To access the insights in your data using this technology, you first need to model the data as a graph. Often, the data exists across the enterprise in existing relational databases. Converting relational data structures to graph models can be complex and involve constructing and managing custom extract, transform, and load (ETL) pipelines. AWS Database Migration Service (AWS DMS) can manage this process efficiently and repeatably, whether you’re migrating a full application to Neptune or only copying a subset of your relational data for graph-specific use cases.
In this four-part series, we cover how to translate a relational data model to a graph data model using a small dataset containing airports and the air routes that connect them. Part one discussed the source data model and the motivation for moving to a graph model. Part two covered designing the property graph model. In this post, we explore mapping our relational data model to a Resource Description Framework (RDF) model. You may wish to refer to parts one and two of the series to review the model. In part four, we show how to use AWS DMS to copy data from a relational database to Neptune for both graph data models.
Designing the RDF Model
An RDF knowledge graph, although built from nodes and edges, is conceptually different from the labeled property graph model we explored in the previous post. All data in the graph is stored as triples—statements consisting of a subject, predicate, and object.
When modeling for RDF, you focus on semantics and model the domain concepts and their meaning in context. Rather than using labels, which are class-like, but informal, we assign types, often using established ontologies to allow for shared understanding of concepts within the graph. In our use case, we look at countries, their airports, and the routes between these airports. When possible, we use the DBpedia ontology to support a shared understanding of resource types.

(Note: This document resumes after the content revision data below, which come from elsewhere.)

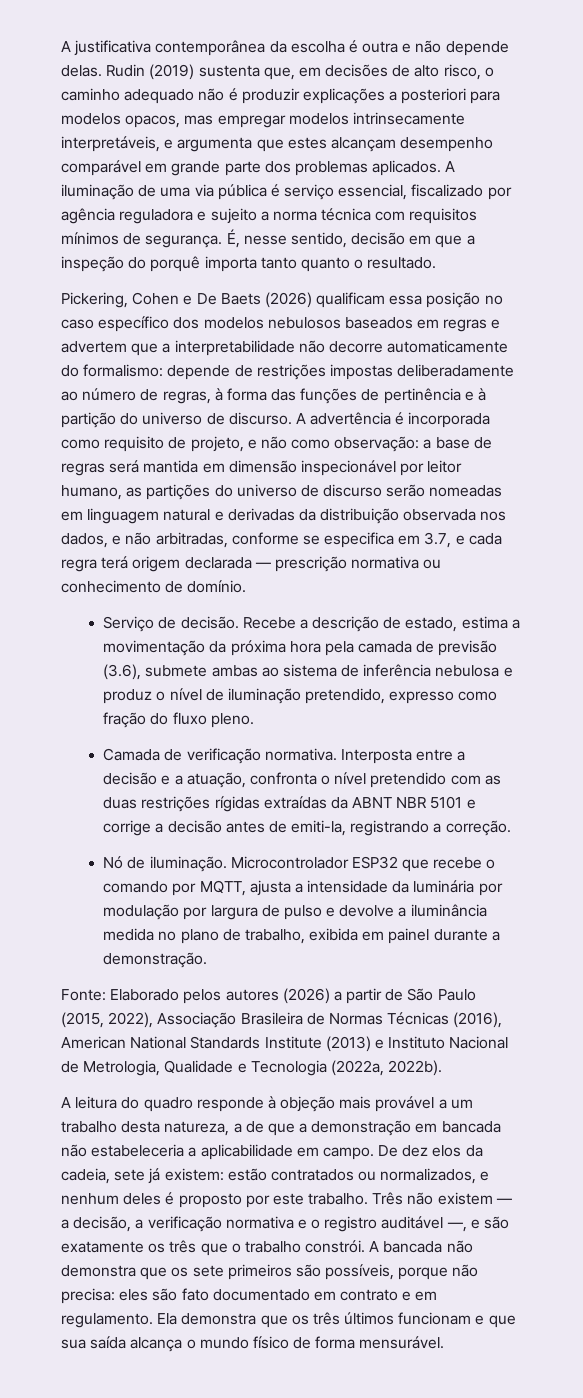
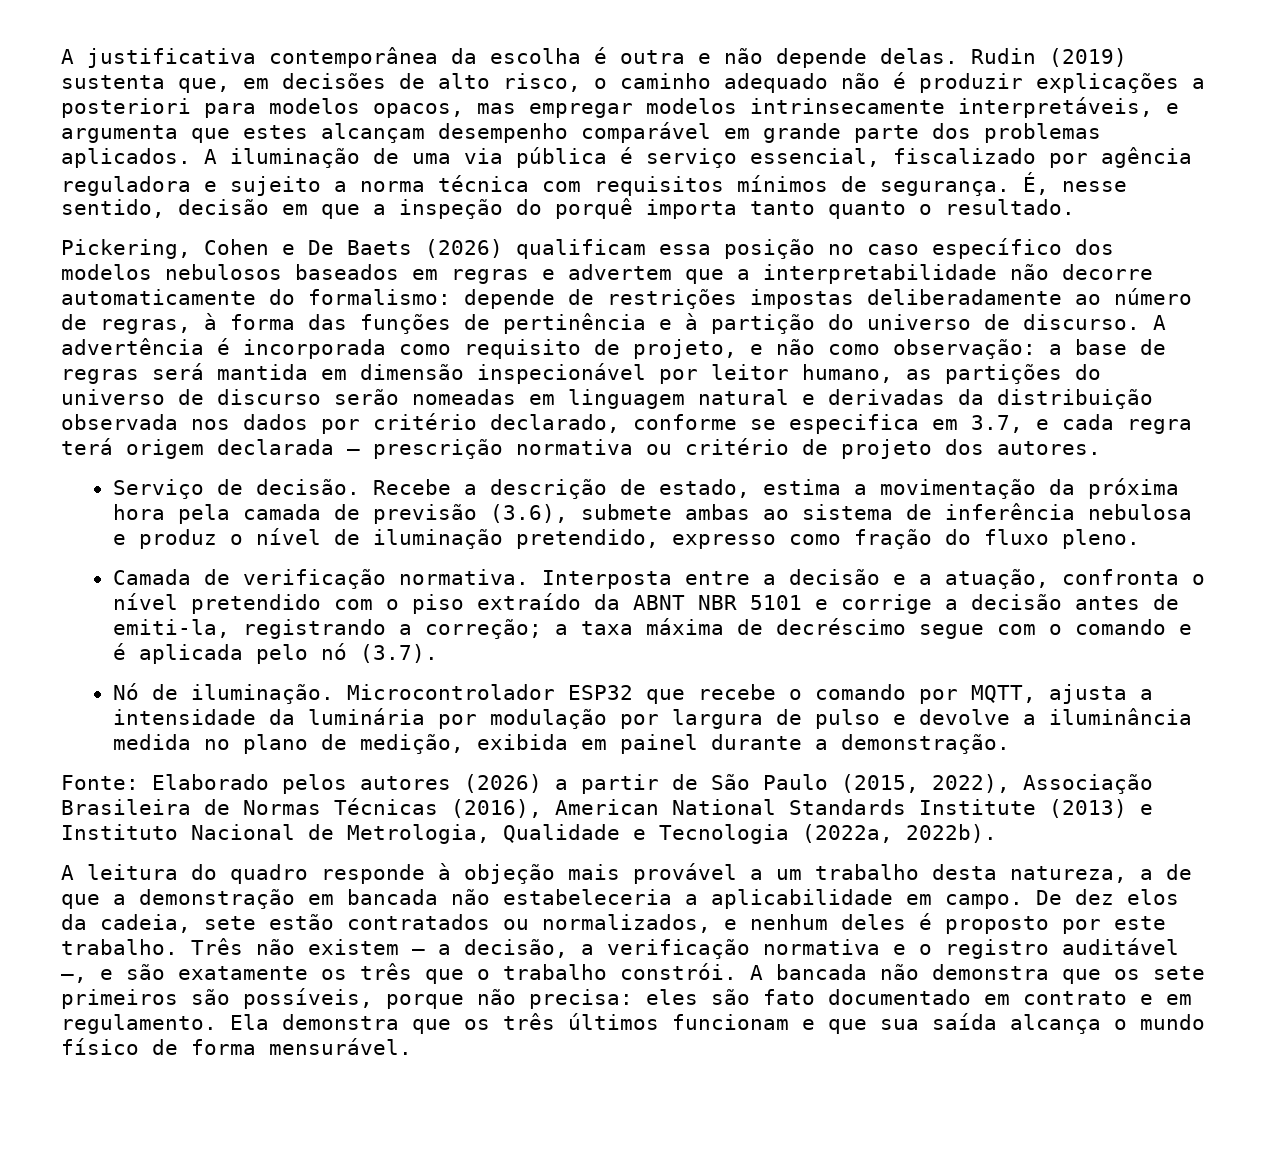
- A advertência é incorporada como requisito de projeto, e não como observação: a base de regras será mantida em dimensão inspecionável por leitor humano, as partições do universo de discurso serão nomeadas em linguagem natural e derivadas da distribuição observada nos dados, e não arbitradas, conforme se especifica em 3.7, e cada regra terá origem declarada — prescrição normativa ou conhecimento de domínio.
+ A advertência é incorporada como requisito de projeto, e não como observação: a base de regras será mantida em dimensão inspecionável por leitor humano, as partições do universo de discurso serão nomeadas em linguagem natural e derivadas da distribuição observada nos dados por critério declarado, conforme se especifica em 3.7, e cada regra terá origem declarada — prescrição normativa ou critério de projeto dos autores.
- Interposta entre a decisão e a atuação, confronta o nível pretendido com as duas restrições rígidas extraídas da ABNT NBR 5101 e corrige a decisão antes de emiti-la, registrando a correção.
+ Interposta entre a decisão e a atuação, confronta o nível pretendido com o piso extraído da ABNT NBR 5101 e corrige a decisão antes de emiti-la, registrando a correção; a taxa máxima de decréscimo segue com o comando e é aplicada pelo nó (3.7).
- Microcontrolador ESP32 que recebe o comando por MQTT, ajusta a intensidade da luminária por modulação por largura de pulso e devolve a iluminância medida no plano de trabalho, exibida em painel durante a demonstração.
+ Microcontrolador ESP32 que recebe o comando por MQTT, ajusta a intensidade da luminária por modulação por largura de pulso e devolve a iluminância medida no plano de medição, exibida em painel durante a demonstração.
- De dez elos da cadeia, sete já existem: estão contratados ou normalizados, e nenhum deles é proposto por este trabalho.
+ De dez elos da cadeia, sete estão contratados ou normalizados, e nenhum deles é proposto por este trabalho.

Each resource representing the row of a particular table has a type based on that table. The resource itself is identified by a unique IRI that can be built using the row’s primary key. Foreign key relationships are modeled with predicate IRIs. Unlike the property graph model, everything is modeled as a triple, and non-foreign key columns are modeled with predicates corresponding to those columns with literal values as the objects. Pure junction tables create triples where the table becomes the predicate connecting subject and object resources corresponding to the foreign keys. Because RDF predicates can’t have associated properties (a predicate IRI can’t be the subject of a different triple), we need a different approach when there is data associated with the edge. We discuss that in the following section.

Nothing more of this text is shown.